What you have to do:
Repeat the listing word for word. No pictures belong in the copy.

The data:

------------------------

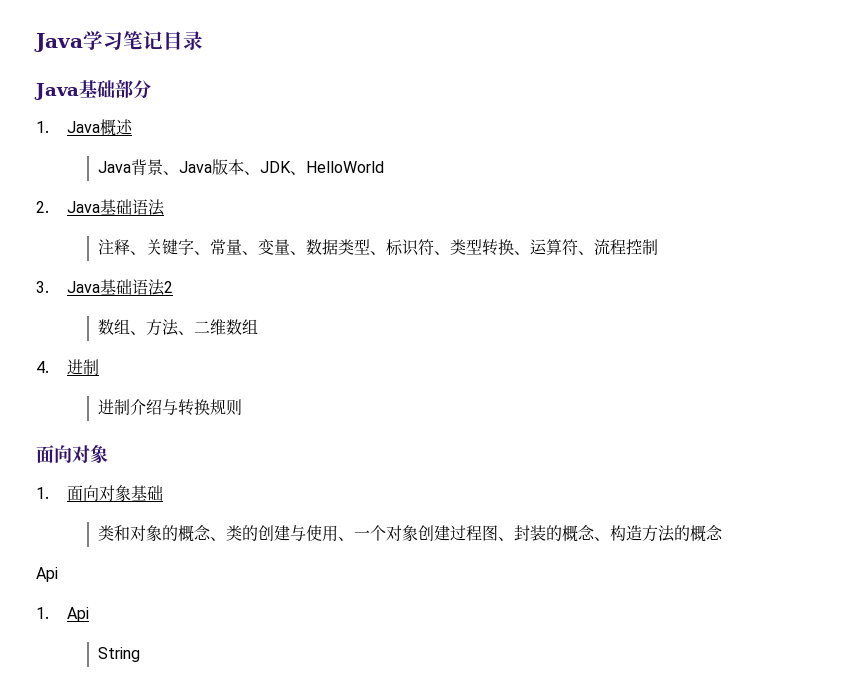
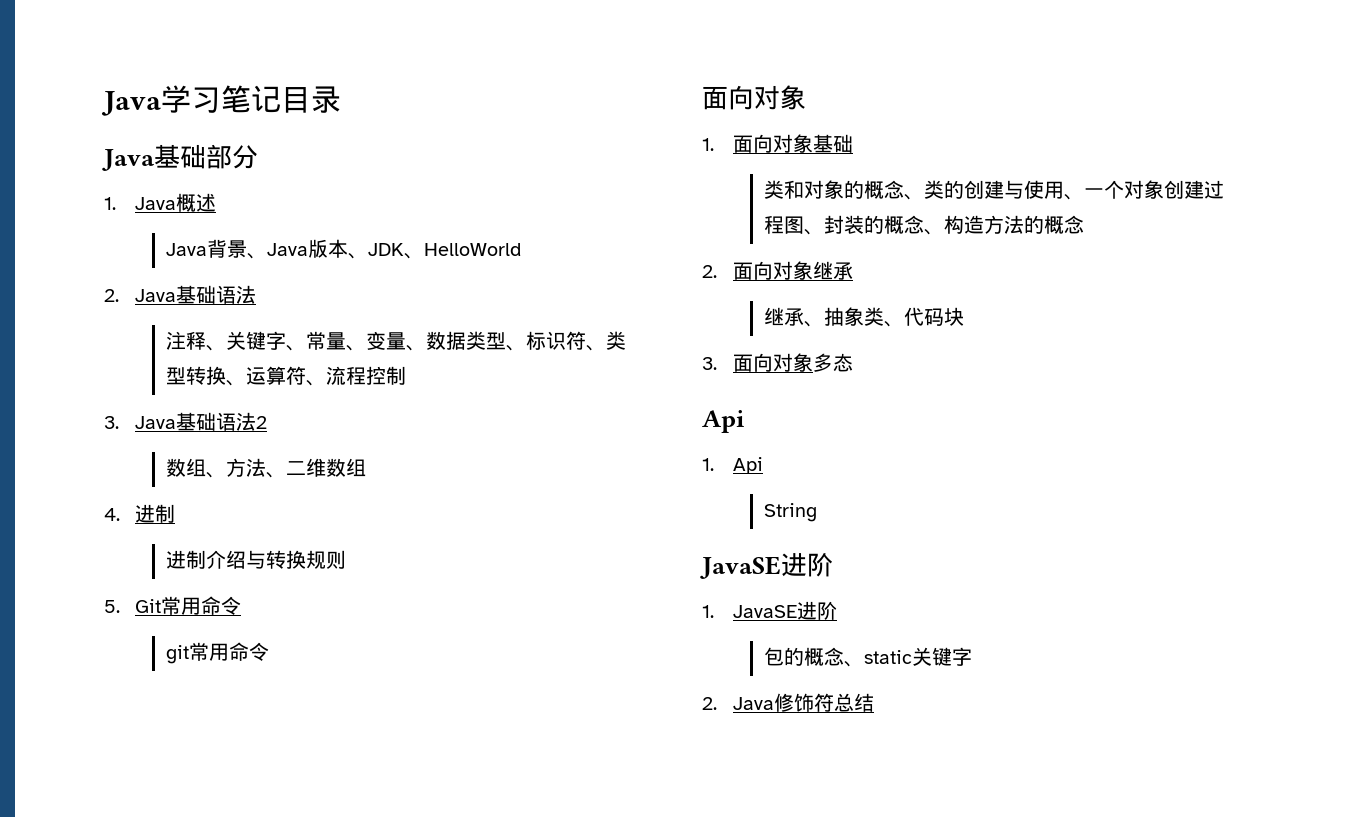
+ 5. Git常用命令
+ git常用命令
  类和对象的概念、类的创建与使用、一个对象创建过程图、封装的概念、构造方法的概念
+ 2.面向对象继承
+ 继承、抽象类、代码块
+ 3.面向对象多态
  Api
  1. Api
  String
+ JavaSE进阶
+ 1. JavaSE进阶
+ 包的概念、static关键字
+ 2. Java修饰符总结

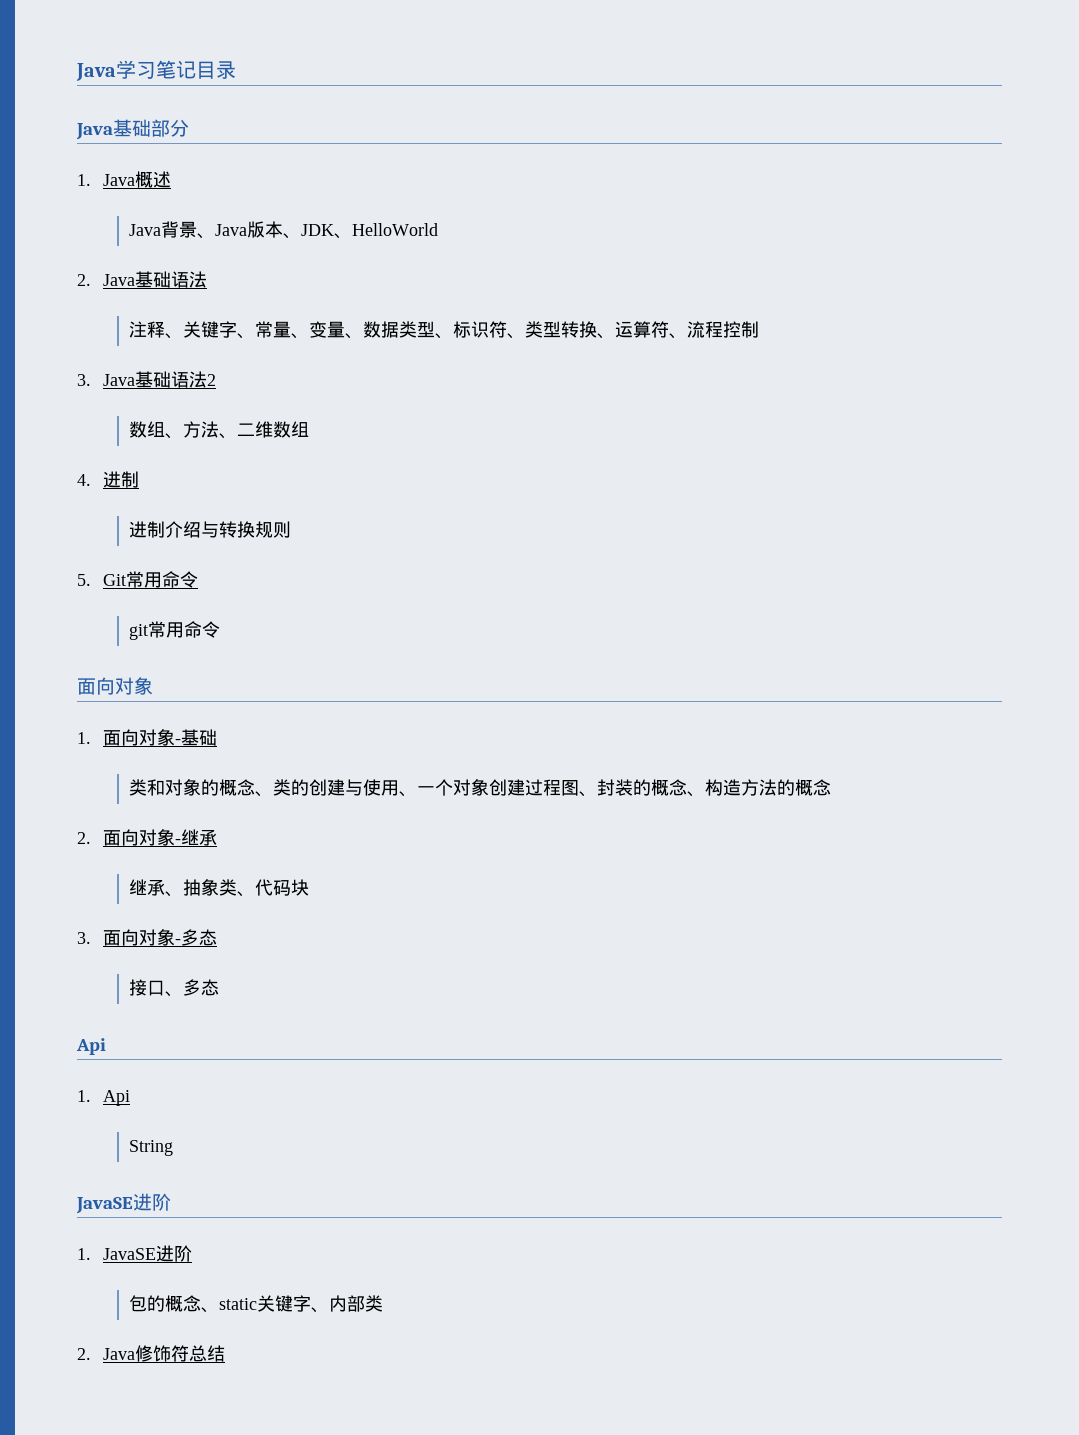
- 1.面向对象基础
+ 1.面向对象-基础
- 2.面向对象继承
+ 2.面向对象-继承
- 3.面向对象多态
+ 3.面向对象-多态
+ 接口、多态
- 包的概念、static关键字
+ 包的概念、static关键字、内部类

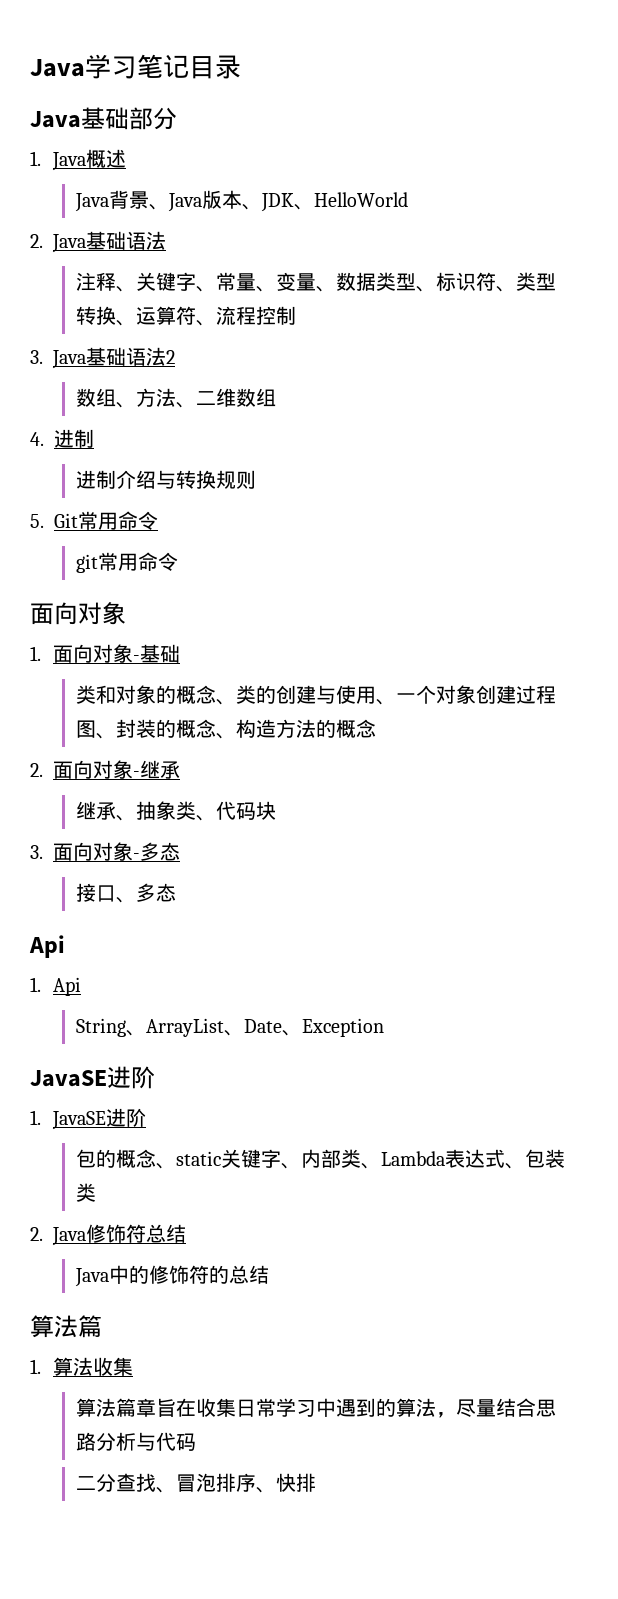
- String
+ String、ArrayList、Date、Exception
- 包的概念、static关键字、内部类
+ 包的概念、static关键字、内部类、Lambda表达式、包装类
+ Java中的修饰符的总结
+ 算法篇
+ 1.算法收集
+ 算法篇章旨在收集日常学习中遇到的算法，尽量结合思路分析与代码
+ 二分查找、冒泡排序、快排

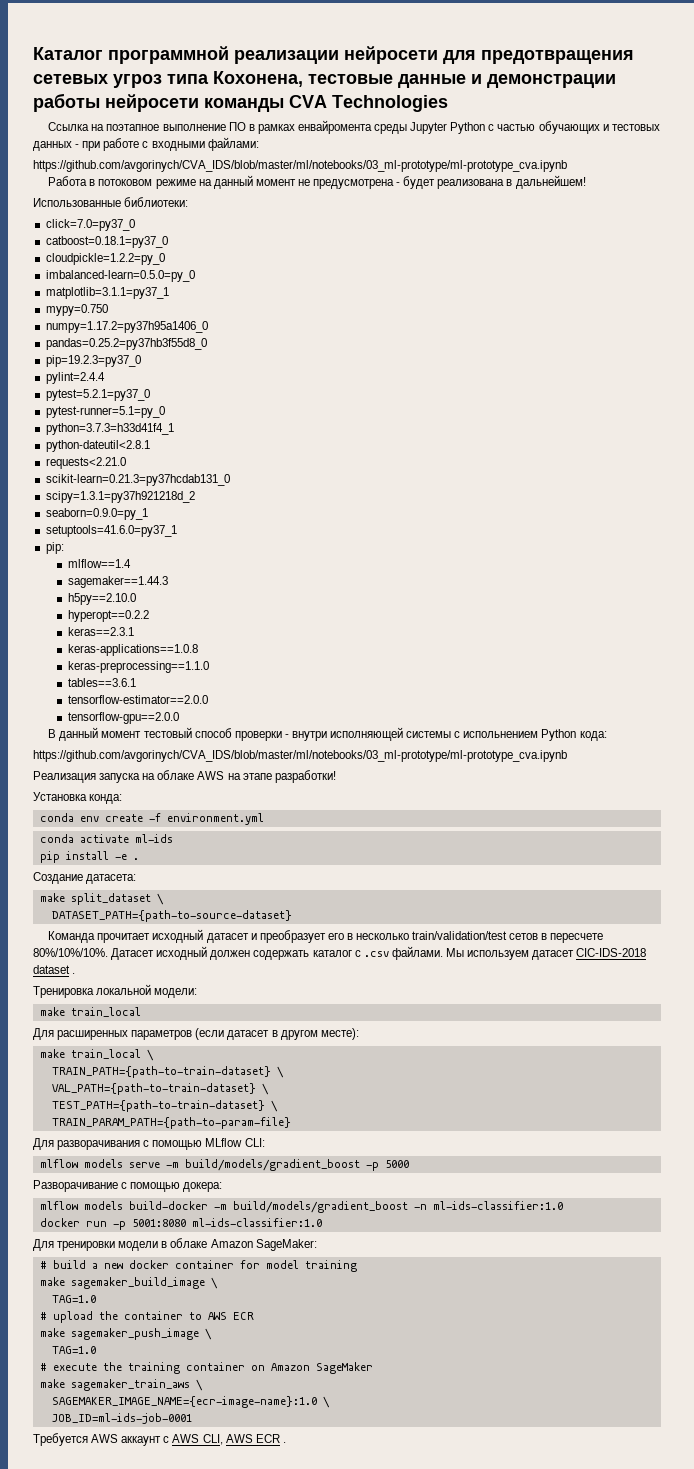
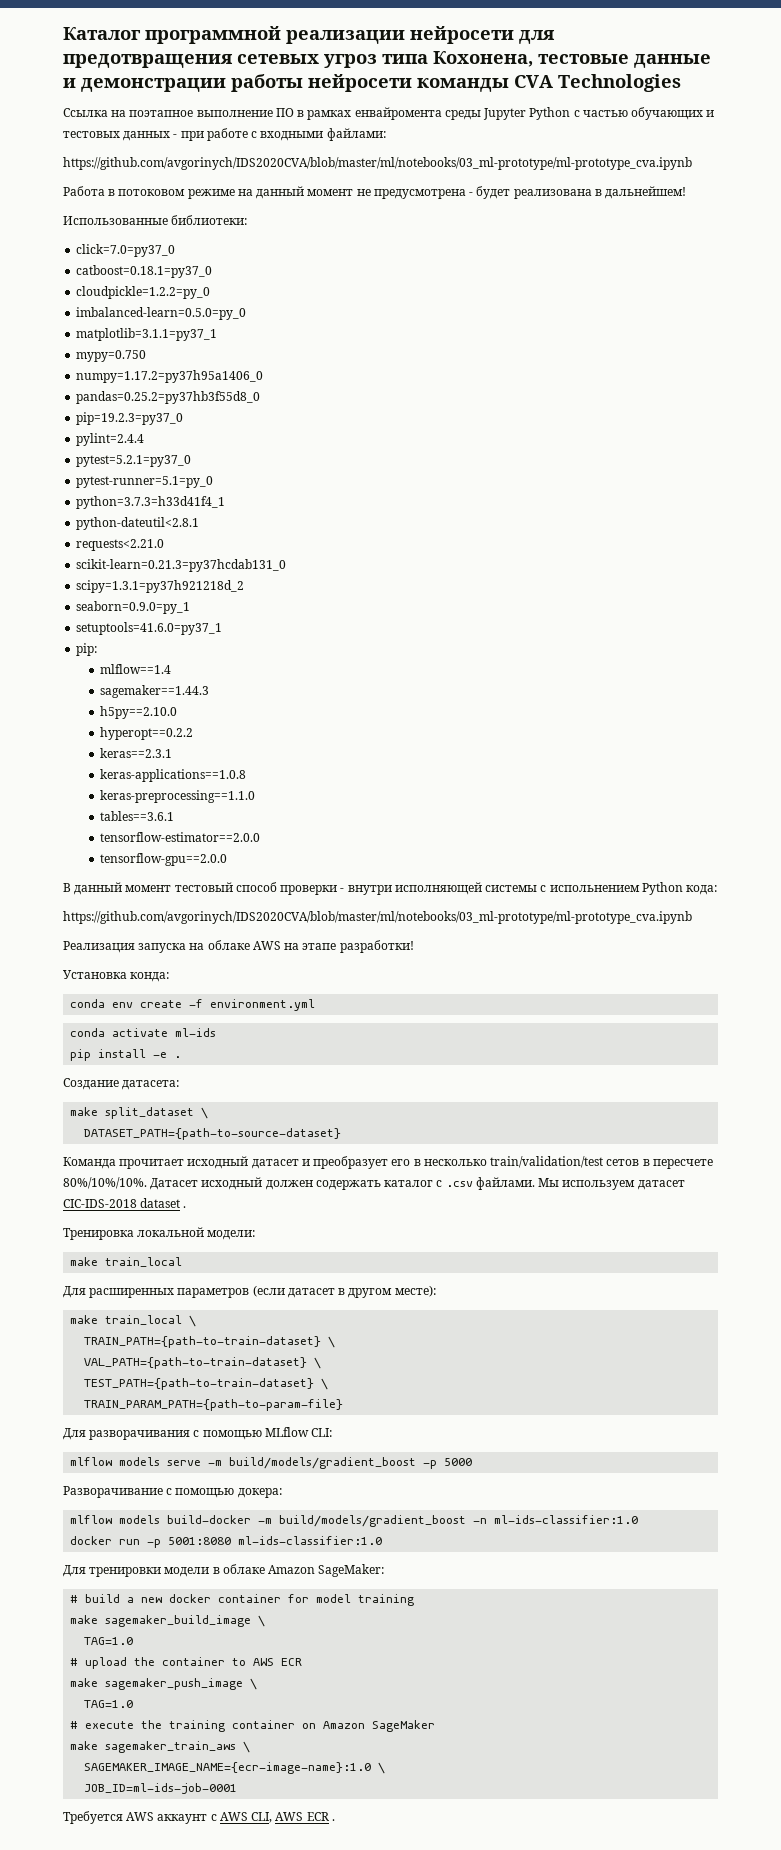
  Ссылка на поэтапное выполнение ПО в рамках енвайромента среды Jupyter Python с частью обучающих и тестовых данных - при работе с входными файлами:
- https://github.com/avgorinych/CVA_IDS/blob/master/ml/notebooks/03_ml-prototype/ml-prototype_cva.ipynb
+ https://github.com/avgorinych/IDS2020CVA/blob/master/ml/notebooks/03_ml-prototype/ml-prototype_cva.ipynb
  В данный момент тестовый способ проверки - внутри исполняющей системы с испольнением Python кода:
- https://github.com/avgorinych/CVA_IDS/blob/master/ml/notebooks/03_ml-prototype/ml-prototype_cva.ipynb
+ https://github.com/avgorinych/IDS2020CVA/blob/master/ml/notebooks/03_ml-prototype/ml-prototype_cva.ipynb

------------------------

Final answer:
+ 5. Git常用命令
+ git常用命令
  类和对象的概念、类的创建与使用、一个对象创建过程图、封装的概念、构造方法的概念
+ 2.面向对象继承
+ 继承、抽象类、代码块
+ 3.面向对象多态
  Api
  1. Api
  String
+ JavaSE进阶
+ 1. JavaSE进阶
+ 包的概念、static关键字
+ 2. Java修饰符总结

- 1.面向对象基础
+ 1.面向对象-基础
- 2.面向对象继承
+ 2.面向对象-继承
- 3.面向对象多态
+ 3.面向对象-多态
+ 接口、多态
- 包的概念、static关键字
+ 包的概念、static关键字、内部类

- String
+ String、ArrayList、Date、Exception
- 包的概念、static关键字、内部类
+ 包的概念、static关键字、内部类、Lambda表达式、包装类
+ Java中的修饰符的总结
+ 算法篇
+ 1.算法收集
+ 算法篇章旨在收集日常学习中遇到的算法，尽量结合思路分析与代码
+ 二分查找、冒泡排序、快排

  Ссылка на поэтапное выполнение ПО в рамках енвайромента среды Jupyter Python с частью обучающих и тестовых данных - при работе с входными файлами:
- https://github.com/avgorinych/CVA_IDS/blob/master/ml/notebooks/03_ml-prototype/ml-prototype_cva.ipynb
+ https://github.com/avgorinych/IDS2020CVA/blob/master/ml/notebooks/03_ml-prototype/ml-prototype_cva.ipynb
  В данный момент тестовый способ проверки - внутри исполняющей системы с испольнением Python кода:
- https://github.com/avgorinych/CVA_IDS/blob/master/ml/notebooks/03_ml-prototype/ml-prototype_cva.ipynb
+ https://github.com/avgorinych/IDS2020CVA/blob/master/ml/notebooks/03_ml-prototype/ml-prototype_cva.ipynb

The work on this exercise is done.